-- Available data follows --

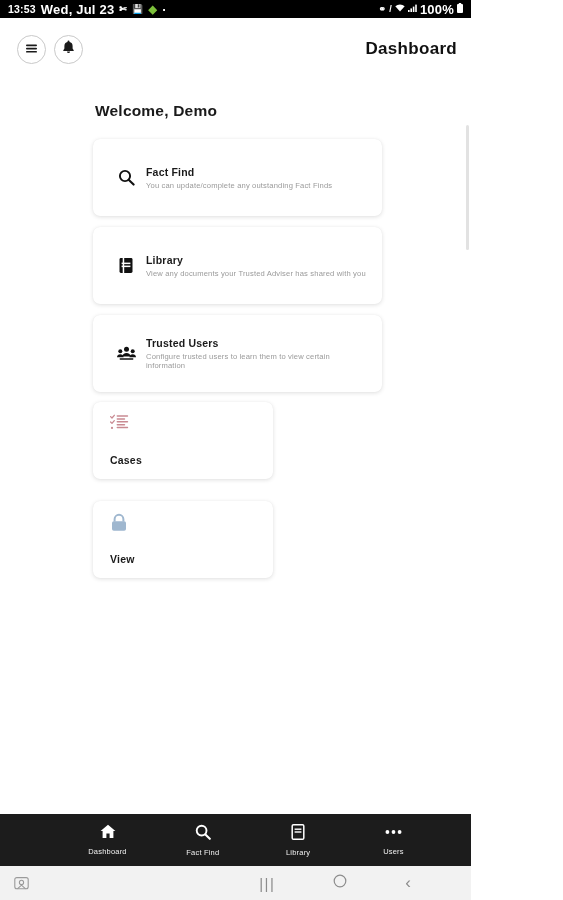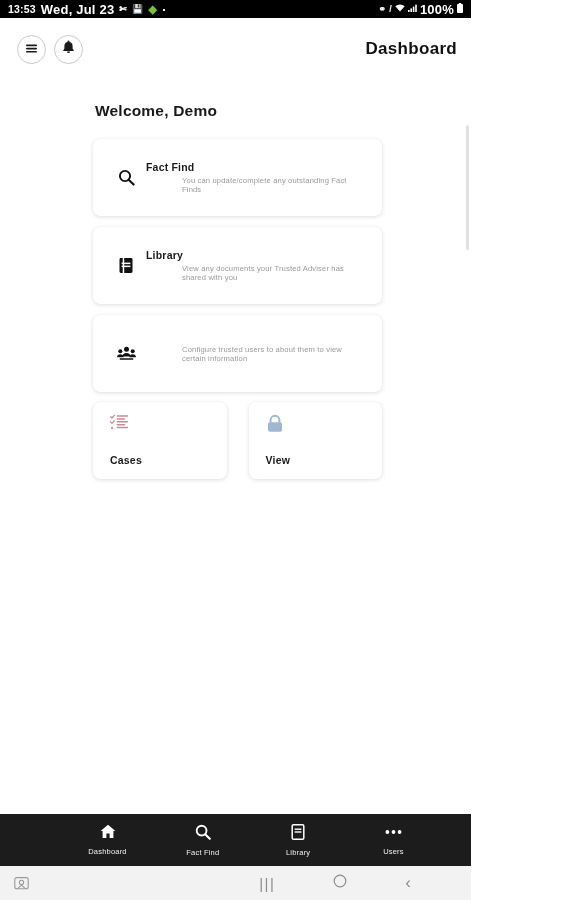--- a/index.html
+++ b/index.html
@@ -79,7 +79,7 @@
     letter-spacing:0.2px; margin-bottom:3px;
   }
   .card-sub {
-    font-size:7.6px; color:#9a9a9a; letter-spacing:0.15px;margin-left:36px;
+    font-size:7.6px; color:#9a9a9a; letter-spacing:0.15px;
   }
 
   

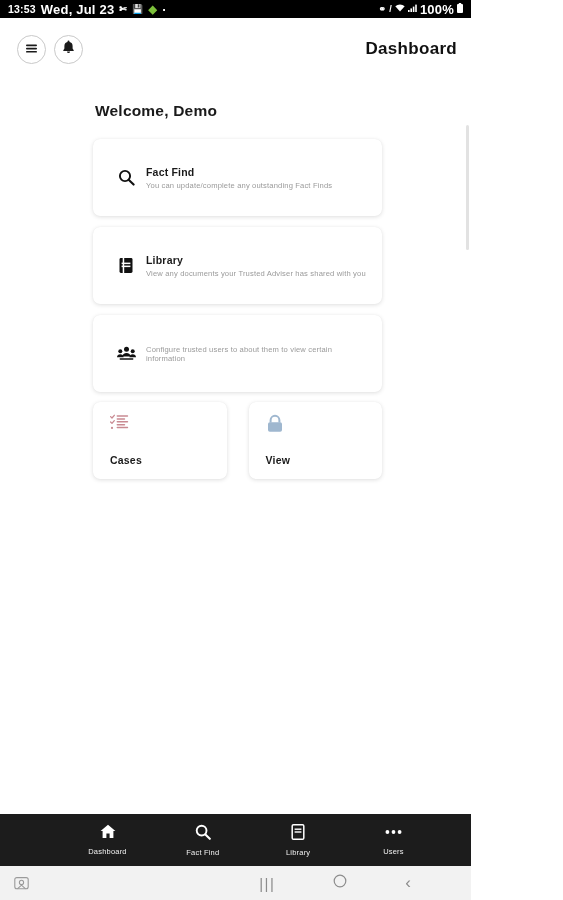--- a/index.html
+++ b/index.html
@@ -242,6 +242,7 @@
           </svg>
         </div>
         <div class="card-text">
+          <div class="card-title">Trusted Users</div>
           <div class="card-sub">Configure trusted users to about them to view certain information</div>
         </div>
       </div>

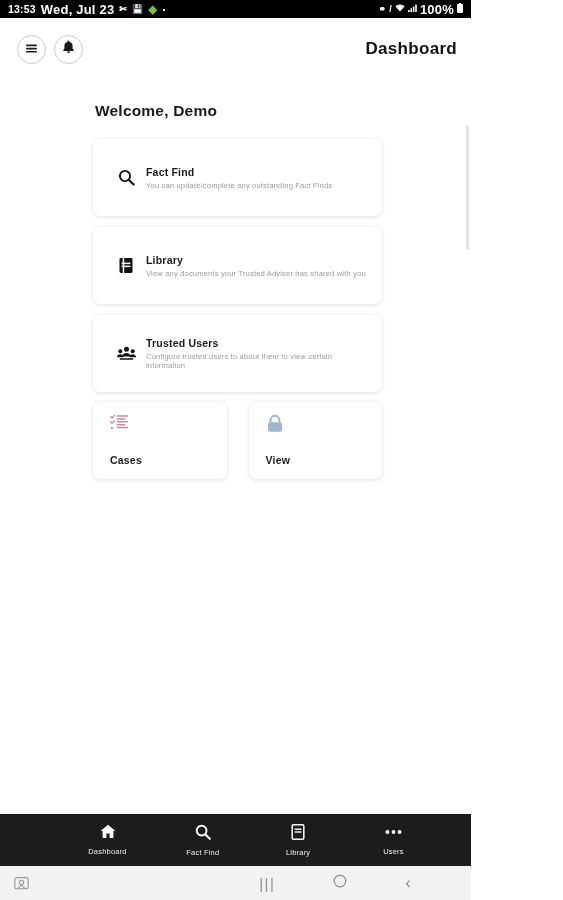--- a/index.html
+++ b/index.html
@@ -243,7 +243,7 @@
         </div>
         <div class="card-text">
           <div class="card-title">Trusted Users</div>
-          <div class="card-sub">Configure trusted users to about them to view certain information</div>
+          <div class="card-sub">Configure trusted users to learn them to view certain information</div>
         </div>
       </div>
 

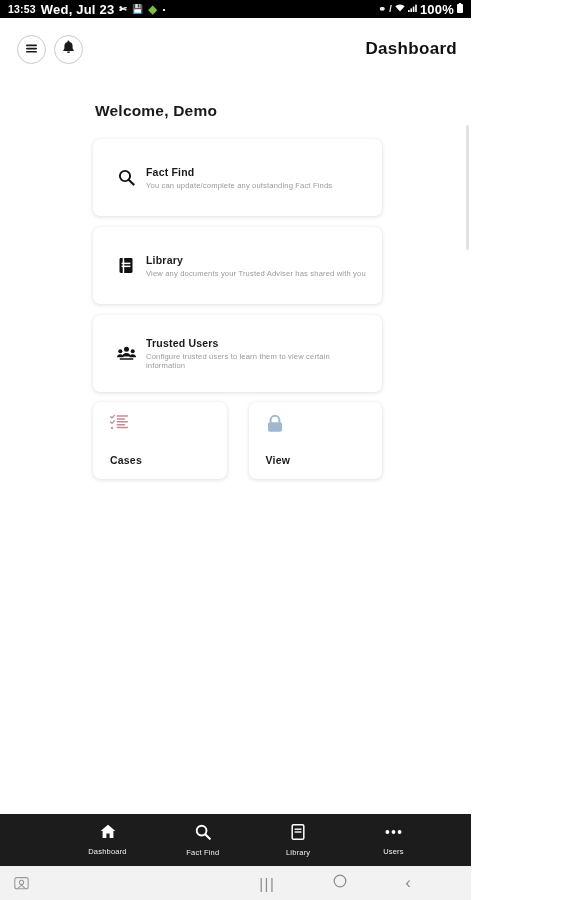--- a/index.html
+++ b/index.html
@@ -84,7 +84,7 @@
 
   
   .tiles {
-    display:flex; gap:22px; margin-top:-1px;
+    display:flex; gap:22px; margin-top:-1px;flex-direction:column;
   }
   .tile {
     width:180px; height:77px; background:#ffffff;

-- Available data concluded --

Work request —
The preceding entries are to be returned verbatim, with every picture excluded.

Task answer —
--- a/index.html
+++ b/index.html
@@ -79,7 +79,7 @@
     letter-spacing:0.2px; margin-bottom:3px;
   }
   .card-sub {
-    font-size:7.6px; color:#9a9a9a; letter-spacing:0.15px;margin-left:36px;
+    font-size:7.6px; color:#9a9a9a; letter-spacing:0.15px;
   }
 
   

--- a/index.html
+++ b/index.html
@@ -242,6 +242,7 @@
           </svg>
         </div>
         <div class="card-text">
+          <div class="card-title">Trusted Users</div>
           <div class="card-sub">Configure trusted users to about them to view certain information</div>
         </div>
       </div>

--- a/index.html
+++ b/index.html
@@ -243,7 +243,7 @@
         </div>
         <div class="card-text">
           <div class="card-title">Trusted Users</div>
-          <div class="card-sub">Configure trusted users to about them to view certain information</div>
+          <div class="card-sub">Configure trusted users to learn them to view certain information</div>
         </div>
       </div>
 

--- a/index.html
+++ b/index.html
@@ -84,7 +84,7 @@
 
   
   .tiles {
-    display:flex; gap:22px; margin-top:-1px;
+    display:flex; gap:22px; margin-top:-1px;flex-direction:column;
   }
   .tile {
     width:180px; height:77px; background:#ffffff;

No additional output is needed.